A rosy future taken care of by her son. That was it. That was all she predicted for herself. ‘A good boy, always does right by his old mother,’ she said. It was physically irritating. Her whole future was predicated on the whim of her stupid son, who, it seemed to Aldo, was capriciously tormenting her. She said, ‘He’s in there,’ gesturing to the inside of the shop. ‘You’re the same age, you should meet him.’
‘Because we’re the same age?’
‘Jeremy!’
‘Please don’t call your son.’
‘Jeremy!’
That’s when Aldo heard a voice shout, ‘Is that a fat version of Aldo Benjamin?’ and a balding man who was indeed his own age strode over, adjusting his pants. Her son, it turned out, was an old sort-of enemy from high school. ‘Jeremy, there’s only so much that deodorant can do for you on its own, you have to bathe eventually,’ Aldo said as they shook hands. They quickly began the old game of staring at each other’s foreheads.

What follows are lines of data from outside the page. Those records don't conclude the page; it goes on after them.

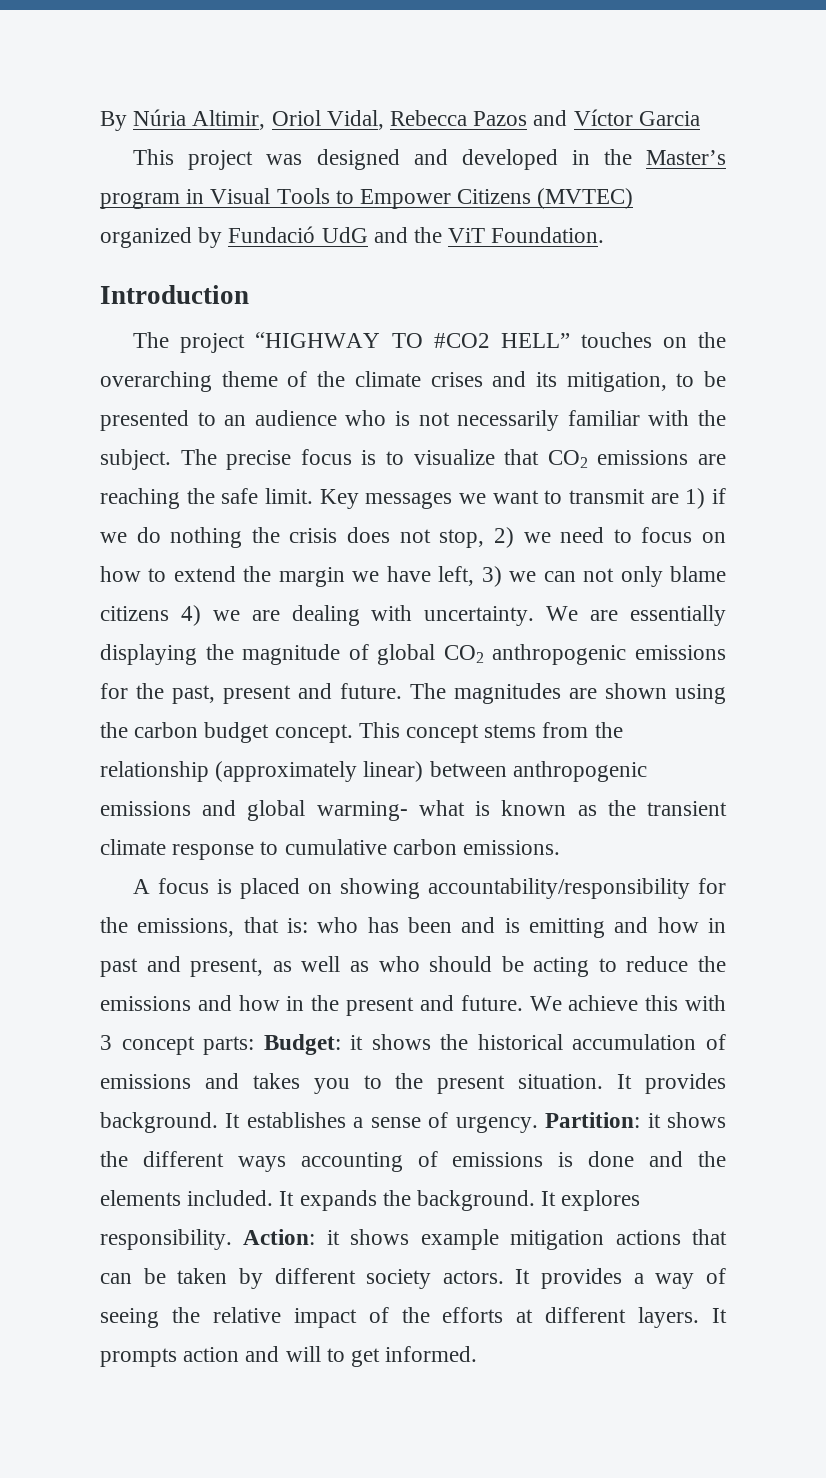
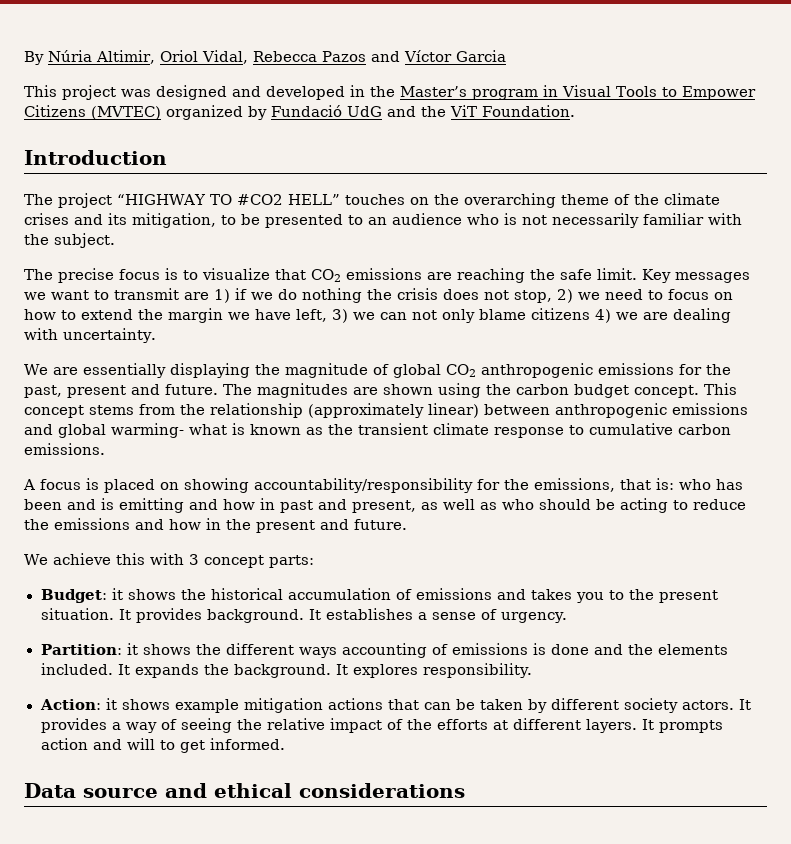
(171, 459) none -> (115, 240) //
(535, 616) none -> (156, 335) //
(523, 1003) none -> (407, 524) //
(255, 1045) none -> (314, 561) //
(538, 1124) none -> (568, 617) //
(232, 1239) none -> (533, 670) //
(478, 1354) none -> [24,783,465,798] // Data source and ethical considerations

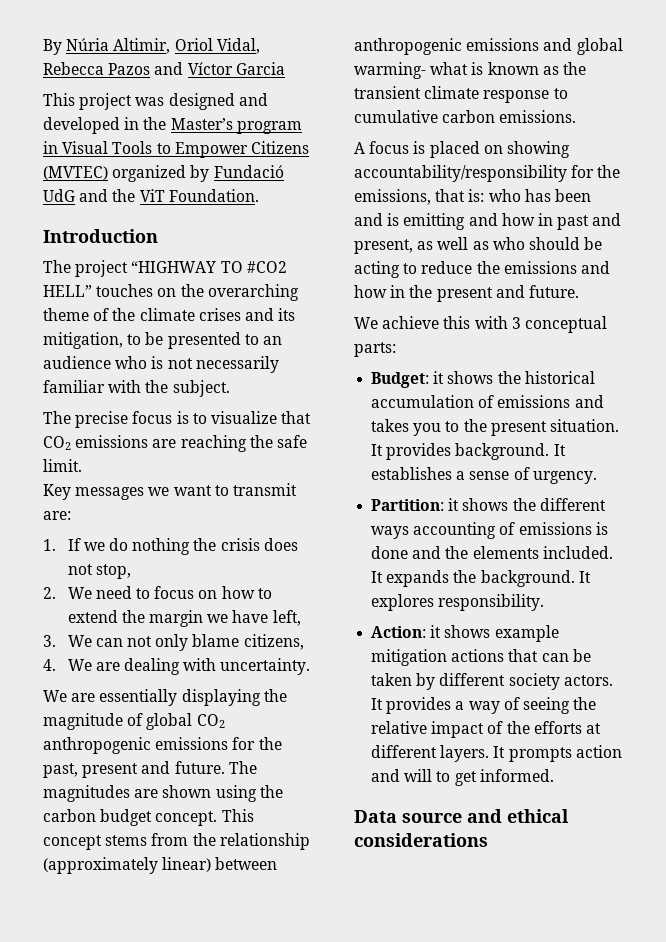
(637, 274) none -> (82, 465) //
[184,288,247,303] are 1) if -> [43,511,71,520] [43,538,81,551] are: // 1. If
[557,289,600,303] 2) we -> [43,587,92,599] // 2. We
[332,309,375,323] 3) we -> [43,635,92,647] // 3. We
[531,308,638,323] citizens 4) we -> [243,634,304,650] [43,659,92,671] citizens, // 4. We
[203,555,264,568] concept -> [524,316,607,333] conceptual

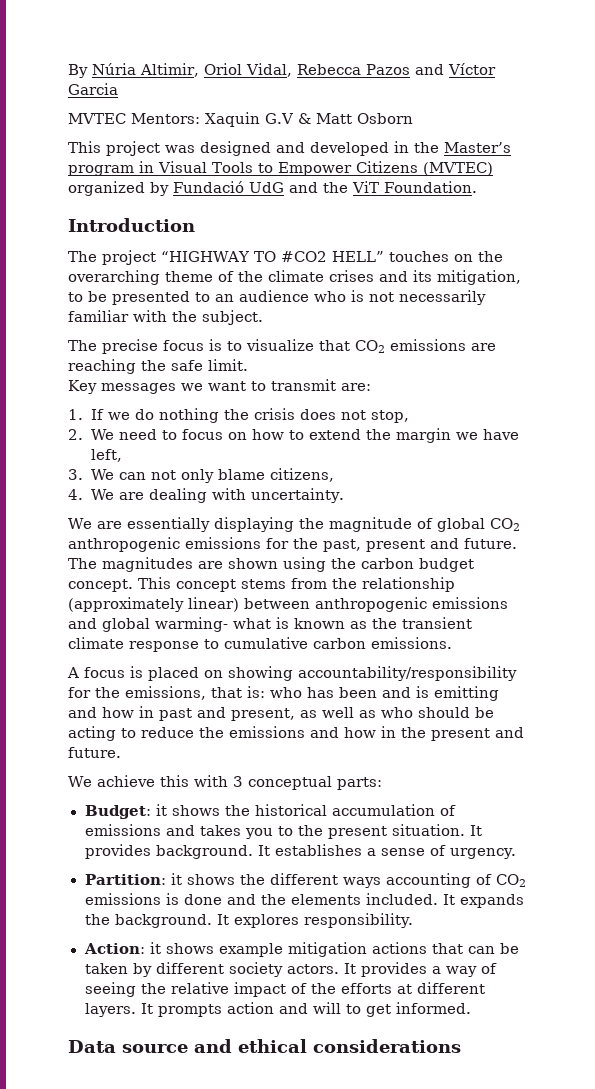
(285, 68) none -> [68,112,413,127] // MVTEC Mentors: Xaquin G.V & Matt Osborn
(516, 528) none -> [495,874,526,887] CO2

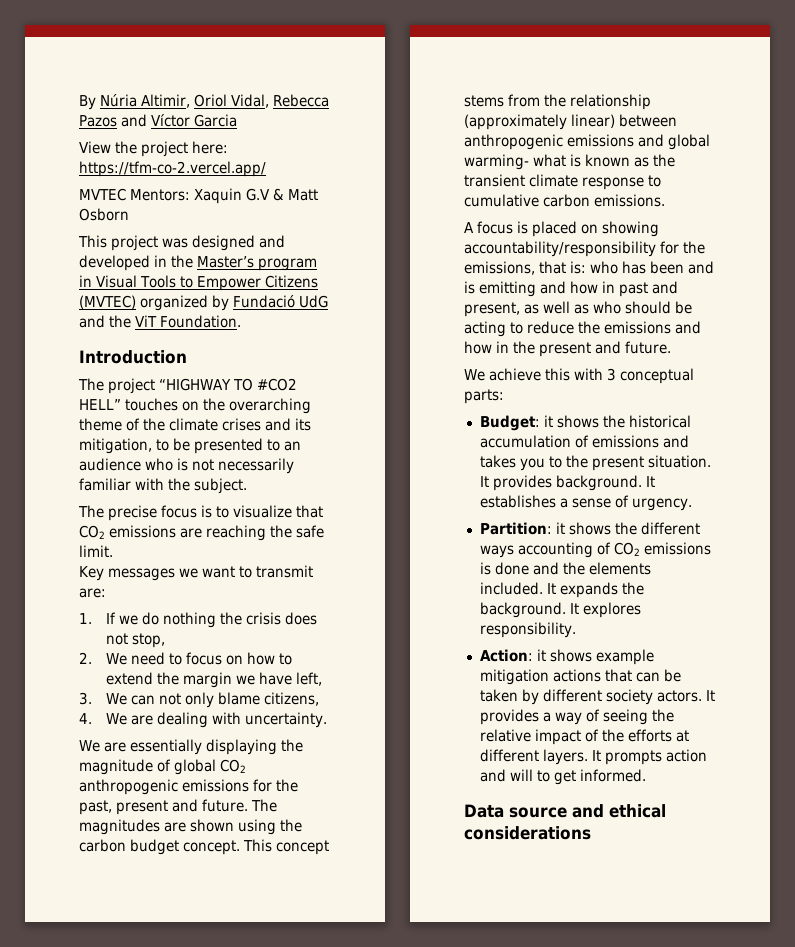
(118, 89) none -> [79,141,228,157] [79,161,266,177] // View the project here: https://tfm-co-2.vercel.app/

Jeremy asked, ‘Are you going to the reunion?’ Aldo said, ‘What reunion?’ Jeremy said, ‘The twenty-year high school reunion.’ Aldo said, ‘That’s in eleven years.’ Jeremy said, ‘Yeah, I’m not sure either, I’ll see how I go.’ And Aldo said, ‘Isn’t the ten-year one first?’ And Jeremy smiled acidly and asked if Aldo had heard that Stan Maxwell had thrown his two-year-old daughter off a bridge in a murder-suicide that went wrong. ‘No way,’ Aldo said, horrified. He tried to square the villainous atrocity with the Stan he remembered, but he could only think of the poor little girl, and the abject terror she must have felt on the way down to her death. Oh, how awful! ‘But you said it went wrong. How? How did it go wrong?’ Aldo asked in a panic. Jeremy was bright with the bad news. ‘Stan didn’t kill himself,’ he announced. ‘Well, that’s no surprise,’ Aldo said, ‘attempted suicides outnumber attempted murders a thousand to one.’ Jeremy said, ‘It’s always the quiet ones, eh?’ ‘Actually,’ Aldo recalled, ‘he was quite chatty.’ That was one up for him. Then Jeremy grasped his shoulder and said, ‘Some of us are getting together to help him out. What about you? Would you be a character witness?’